## Task description
Scan the lines below for "mereka" and copy the matches.

## Data in this exercise
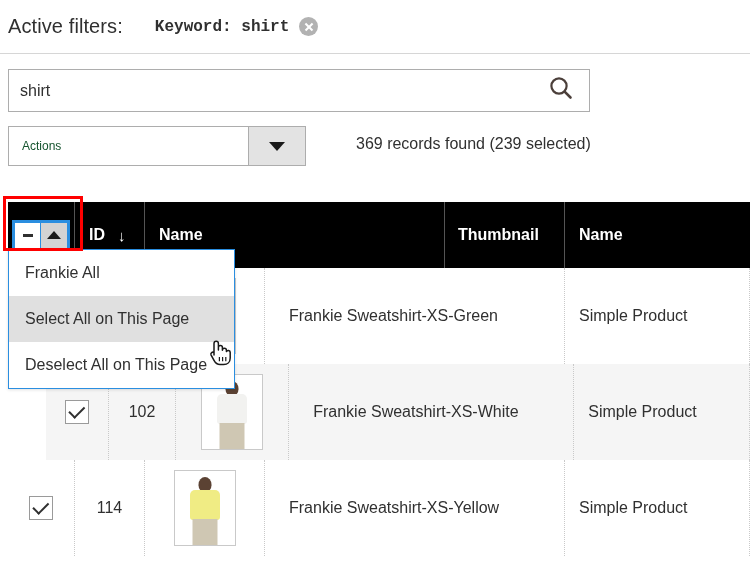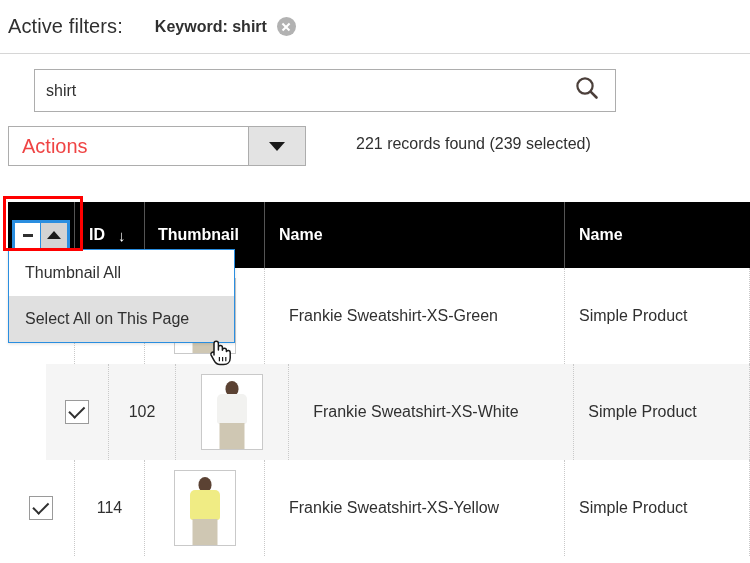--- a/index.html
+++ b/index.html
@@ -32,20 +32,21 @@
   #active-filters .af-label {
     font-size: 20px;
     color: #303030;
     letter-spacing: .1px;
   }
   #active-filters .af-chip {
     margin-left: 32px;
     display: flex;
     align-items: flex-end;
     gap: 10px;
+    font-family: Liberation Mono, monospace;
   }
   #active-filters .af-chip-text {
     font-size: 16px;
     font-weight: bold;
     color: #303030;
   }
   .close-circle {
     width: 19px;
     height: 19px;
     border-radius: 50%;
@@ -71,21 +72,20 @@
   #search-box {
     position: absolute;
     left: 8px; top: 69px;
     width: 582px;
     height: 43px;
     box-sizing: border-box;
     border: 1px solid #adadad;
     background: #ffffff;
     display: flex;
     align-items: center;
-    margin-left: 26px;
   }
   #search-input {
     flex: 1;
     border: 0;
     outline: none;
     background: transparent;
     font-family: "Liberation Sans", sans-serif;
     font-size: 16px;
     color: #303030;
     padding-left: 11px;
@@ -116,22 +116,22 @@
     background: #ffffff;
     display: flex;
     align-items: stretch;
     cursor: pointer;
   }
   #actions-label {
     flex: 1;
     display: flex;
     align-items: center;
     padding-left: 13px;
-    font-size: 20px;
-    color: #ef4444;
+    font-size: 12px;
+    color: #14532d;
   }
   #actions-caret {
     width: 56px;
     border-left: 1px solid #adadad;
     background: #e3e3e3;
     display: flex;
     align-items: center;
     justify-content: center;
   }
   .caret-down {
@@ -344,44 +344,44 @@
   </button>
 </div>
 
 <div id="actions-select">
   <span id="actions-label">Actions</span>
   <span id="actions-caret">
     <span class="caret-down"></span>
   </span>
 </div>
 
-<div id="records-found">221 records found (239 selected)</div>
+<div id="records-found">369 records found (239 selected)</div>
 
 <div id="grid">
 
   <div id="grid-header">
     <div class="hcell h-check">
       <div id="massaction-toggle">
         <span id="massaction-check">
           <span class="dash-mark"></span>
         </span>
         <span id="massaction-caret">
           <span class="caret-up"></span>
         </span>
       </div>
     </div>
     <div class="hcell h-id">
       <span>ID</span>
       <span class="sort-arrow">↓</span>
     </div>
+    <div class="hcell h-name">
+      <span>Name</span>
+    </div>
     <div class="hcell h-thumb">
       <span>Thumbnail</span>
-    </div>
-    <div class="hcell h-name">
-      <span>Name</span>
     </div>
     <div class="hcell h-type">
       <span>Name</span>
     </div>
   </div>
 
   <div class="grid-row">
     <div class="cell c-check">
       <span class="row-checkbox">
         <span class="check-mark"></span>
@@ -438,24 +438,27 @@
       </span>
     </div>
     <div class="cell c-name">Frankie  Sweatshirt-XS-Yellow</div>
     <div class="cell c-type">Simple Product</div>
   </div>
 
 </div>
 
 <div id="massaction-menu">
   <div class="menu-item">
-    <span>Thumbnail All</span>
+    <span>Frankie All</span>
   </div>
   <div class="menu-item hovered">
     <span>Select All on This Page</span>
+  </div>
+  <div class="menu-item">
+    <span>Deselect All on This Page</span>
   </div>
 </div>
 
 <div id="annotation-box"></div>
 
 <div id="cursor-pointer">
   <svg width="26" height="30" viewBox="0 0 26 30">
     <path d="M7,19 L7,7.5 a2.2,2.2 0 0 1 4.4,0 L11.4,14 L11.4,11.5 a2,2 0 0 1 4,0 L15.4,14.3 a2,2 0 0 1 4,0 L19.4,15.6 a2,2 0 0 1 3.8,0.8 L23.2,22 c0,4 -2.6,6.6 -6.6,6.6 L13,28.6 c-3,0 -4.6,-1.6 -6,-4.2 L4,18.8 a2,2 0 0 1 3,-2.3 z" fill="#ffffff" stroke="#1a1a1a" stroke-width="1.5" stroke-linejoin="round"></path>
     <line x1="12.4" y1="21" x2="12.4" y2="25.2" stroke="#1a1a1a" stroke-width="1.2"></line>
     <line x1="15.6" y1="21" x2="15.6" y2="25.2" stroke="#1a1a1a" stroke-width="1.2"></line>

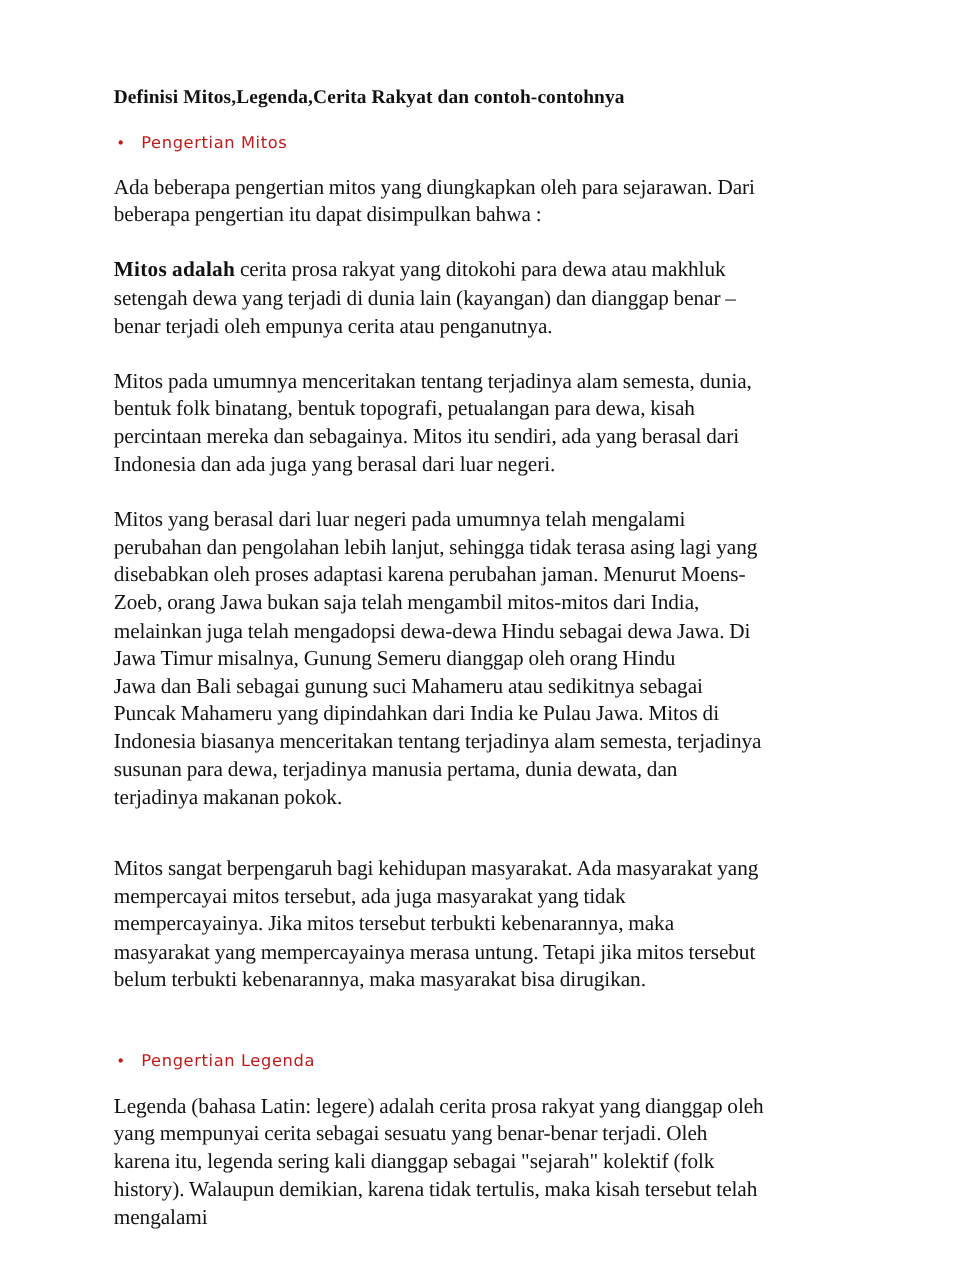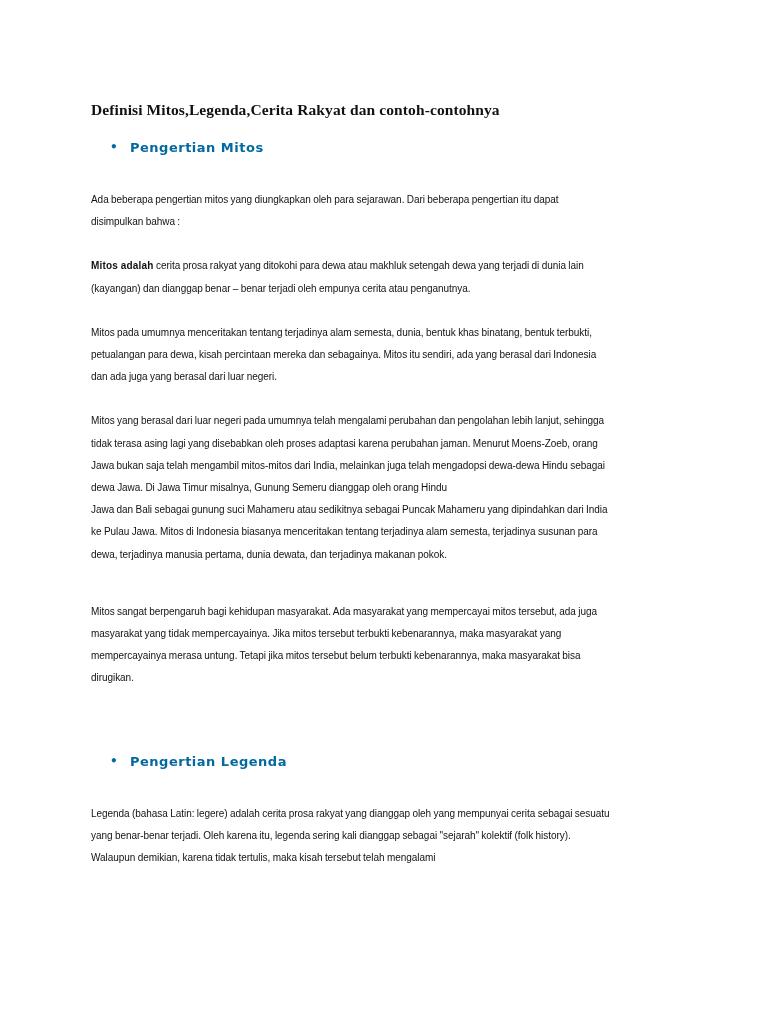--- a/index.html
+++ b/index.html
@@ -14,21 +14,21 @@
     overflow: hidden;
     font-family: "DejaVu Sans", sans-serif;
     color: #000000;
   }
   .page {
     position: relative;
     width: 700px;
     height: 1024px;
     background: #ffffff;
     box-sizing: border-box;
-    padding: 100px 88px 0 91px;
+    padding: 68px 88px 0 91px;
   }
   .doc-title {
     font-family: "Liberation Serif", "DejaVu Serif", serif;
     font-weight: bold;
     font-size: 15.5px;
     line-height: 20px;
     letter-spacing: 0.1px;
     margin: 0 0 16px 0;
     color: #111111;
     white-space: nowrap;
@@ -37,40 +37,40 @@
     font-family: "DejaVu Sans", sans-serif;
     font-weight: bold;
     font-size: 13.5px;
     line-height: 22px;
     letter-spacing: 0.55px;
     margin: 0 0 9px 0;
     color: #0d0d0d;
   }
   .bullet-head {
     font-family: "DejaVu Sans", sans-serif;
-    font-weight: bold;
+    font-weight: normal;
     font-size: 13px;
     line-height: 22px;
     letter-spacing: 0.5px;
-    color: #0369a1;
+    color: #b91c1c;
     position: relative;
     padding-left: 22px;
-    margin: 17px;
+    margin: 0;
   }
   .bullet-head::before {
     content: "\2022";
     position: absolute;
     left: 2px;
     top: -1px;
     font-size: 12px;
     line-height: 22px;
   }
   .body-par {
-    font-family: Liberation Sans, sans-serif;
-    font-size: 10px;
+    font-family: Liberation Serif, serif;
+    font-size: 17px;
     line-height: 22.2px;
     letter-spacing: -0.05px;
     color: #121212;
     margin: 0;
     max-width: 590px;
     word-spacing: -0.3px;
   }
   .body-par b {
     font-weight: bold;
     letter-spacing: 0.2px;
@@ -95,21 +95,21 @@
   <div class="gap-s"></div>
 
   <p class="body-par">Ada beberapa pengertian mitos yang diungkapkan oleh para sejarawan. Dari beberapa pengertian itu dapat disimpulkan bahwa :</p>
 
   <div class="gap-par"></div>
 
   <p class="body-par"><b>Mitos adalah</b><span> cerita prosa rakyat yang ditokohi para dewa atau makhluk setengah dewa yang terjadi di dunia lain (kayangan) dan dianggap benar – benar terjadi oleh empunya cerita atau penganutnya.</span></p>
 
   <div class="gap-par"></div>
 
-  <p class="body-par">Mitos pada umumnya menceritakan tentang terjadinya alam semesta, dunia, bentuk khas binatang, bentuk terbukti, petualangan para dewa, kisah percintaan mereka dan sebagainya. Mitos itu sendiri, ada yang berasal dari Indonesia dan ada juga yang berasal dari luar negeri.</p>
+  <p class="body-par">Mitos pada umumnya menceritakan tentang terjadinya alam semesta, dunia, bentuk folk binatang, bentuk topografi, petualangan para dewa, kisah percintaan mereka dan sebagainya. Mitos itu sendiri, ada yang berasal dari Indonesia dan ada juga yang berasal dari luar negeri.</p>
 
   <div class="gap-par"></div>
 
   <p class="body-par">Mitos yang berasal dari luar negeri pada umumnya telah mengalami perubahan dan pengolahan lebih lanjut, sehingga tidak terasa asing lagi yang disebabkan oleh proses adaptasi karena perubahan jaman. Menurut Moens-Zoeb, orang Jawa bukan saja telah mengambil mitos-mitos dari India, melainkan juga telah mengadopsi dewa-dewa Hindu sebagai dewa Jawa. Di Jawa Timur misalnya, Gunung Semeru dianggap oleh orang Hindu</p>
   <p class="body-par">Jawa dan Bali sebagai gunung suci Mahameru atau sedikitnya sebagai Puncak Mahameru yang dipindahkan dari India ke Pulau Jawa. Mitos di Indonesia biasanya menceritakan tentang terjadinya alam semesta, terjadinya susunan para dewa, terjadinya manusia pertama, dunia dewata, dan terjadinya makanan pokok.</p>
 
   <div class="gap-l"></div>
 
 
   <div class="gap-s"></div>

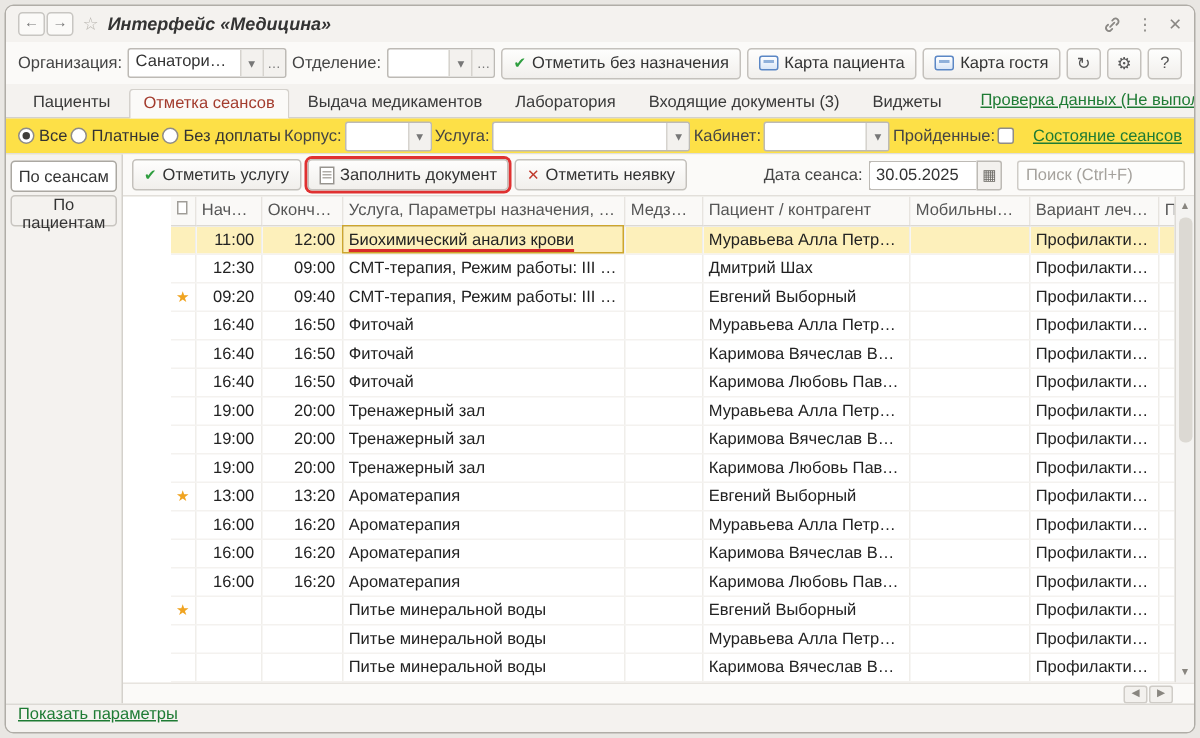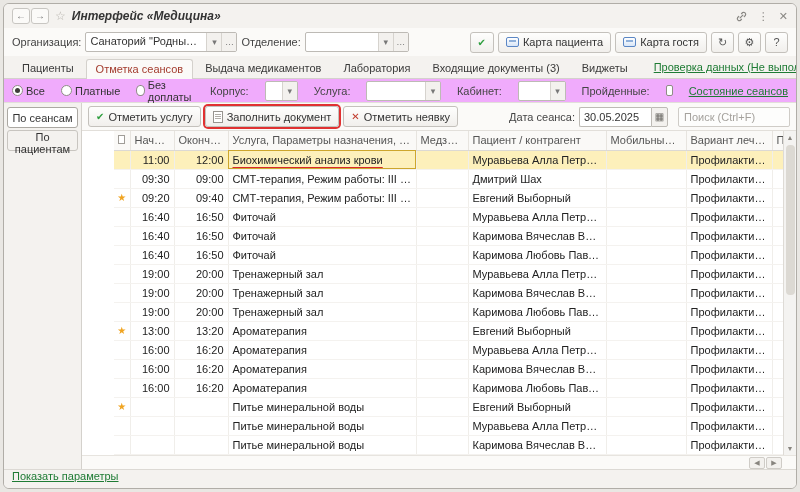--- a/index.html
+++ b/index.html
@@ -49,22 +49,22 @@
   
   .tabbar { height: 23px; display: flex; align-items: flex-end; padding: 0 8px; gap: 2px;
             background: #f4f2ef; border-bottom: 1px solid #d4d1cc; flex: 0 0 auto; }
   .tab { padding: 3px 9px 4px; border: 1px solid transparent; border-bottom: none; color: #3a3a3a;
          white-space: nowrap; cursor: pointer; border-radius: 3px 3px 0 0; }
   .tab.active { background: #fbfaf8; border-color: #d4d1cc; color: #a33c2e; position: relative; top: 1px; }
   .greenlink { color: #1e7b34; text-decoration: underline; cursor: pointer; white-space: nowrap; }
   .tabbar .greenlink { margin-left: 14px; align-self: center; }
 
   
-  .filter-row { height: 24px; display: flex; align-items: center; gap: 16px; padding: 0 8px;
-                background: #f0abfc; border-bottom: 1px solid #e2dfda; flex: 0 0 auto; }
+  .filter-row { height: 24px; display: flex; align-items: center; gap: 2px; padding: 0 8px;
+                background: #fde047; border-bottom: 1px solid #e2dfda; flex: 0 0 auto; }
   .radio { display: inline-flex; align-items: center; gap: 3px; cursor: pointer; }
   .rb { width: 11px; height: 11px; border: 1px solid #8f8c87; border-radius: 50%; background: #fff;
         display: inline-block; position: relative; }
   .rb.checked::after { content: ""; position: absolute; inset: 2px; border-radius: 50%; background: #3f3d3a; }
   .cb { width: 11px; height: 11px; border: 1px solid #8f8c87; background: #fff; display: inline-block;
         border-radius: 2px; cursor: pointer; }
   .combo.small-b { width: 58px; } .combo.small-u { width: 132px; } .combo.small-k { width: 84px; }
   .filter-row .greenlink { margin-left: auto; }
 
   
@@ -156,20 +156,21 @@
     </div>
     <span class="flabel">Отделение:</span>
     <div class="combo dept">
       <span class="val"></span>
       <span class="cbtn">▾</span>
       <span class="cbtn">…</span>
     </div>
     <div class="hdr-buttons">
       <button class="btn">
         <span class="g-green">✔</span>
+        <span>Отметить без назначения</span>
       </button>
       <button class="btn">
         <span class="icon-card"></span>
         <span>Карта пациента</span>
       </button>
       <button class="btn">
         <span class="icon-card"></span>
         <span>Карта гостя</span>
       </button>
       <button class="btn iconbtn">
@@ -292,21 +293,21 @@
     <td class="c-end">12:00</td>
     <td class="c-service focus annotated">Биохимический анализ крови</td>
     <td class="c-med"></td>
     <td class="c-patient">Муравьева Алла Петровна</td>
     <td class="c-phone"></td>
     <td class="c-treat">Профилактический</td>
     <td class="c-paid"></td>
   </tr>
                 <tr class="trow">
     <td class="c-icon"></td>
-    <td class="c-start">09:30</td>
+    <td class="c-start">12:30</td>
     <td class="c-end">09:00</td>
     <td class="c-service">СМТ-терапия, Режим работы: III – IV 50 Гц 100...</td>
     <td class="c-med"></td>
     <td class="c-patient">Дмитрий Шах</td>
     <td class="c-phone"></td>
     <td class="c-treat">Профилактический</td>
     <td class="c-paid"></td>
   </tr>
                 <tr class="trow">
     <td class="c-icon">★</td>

## Solved exercise
-  <p class="body-par">Mitos pada umumnya menceritakan tentang terjadinya alam semesta, dunia, bentuk khas binatang, bentuk terbukti, petualangan para dewa, kisah percintaan mereka dan sebagainya. Mitos itu sendiri, ada yang berasal dari Indonesia dan ada juga yang berasal dari luar negeri.</p>
+  <p class="body-par">Mitos pada umumnya menceritakan tentang terjadinya alam semesta, dunia, bentuk folk binatang, bentuk topografi, petualangan para dewa, kisah percintaan mereka dan sebagainya. Mitos itu sendiri, ada yang berasal dari Indonesia dan ada juga yang berasal dari luar negeri.</p>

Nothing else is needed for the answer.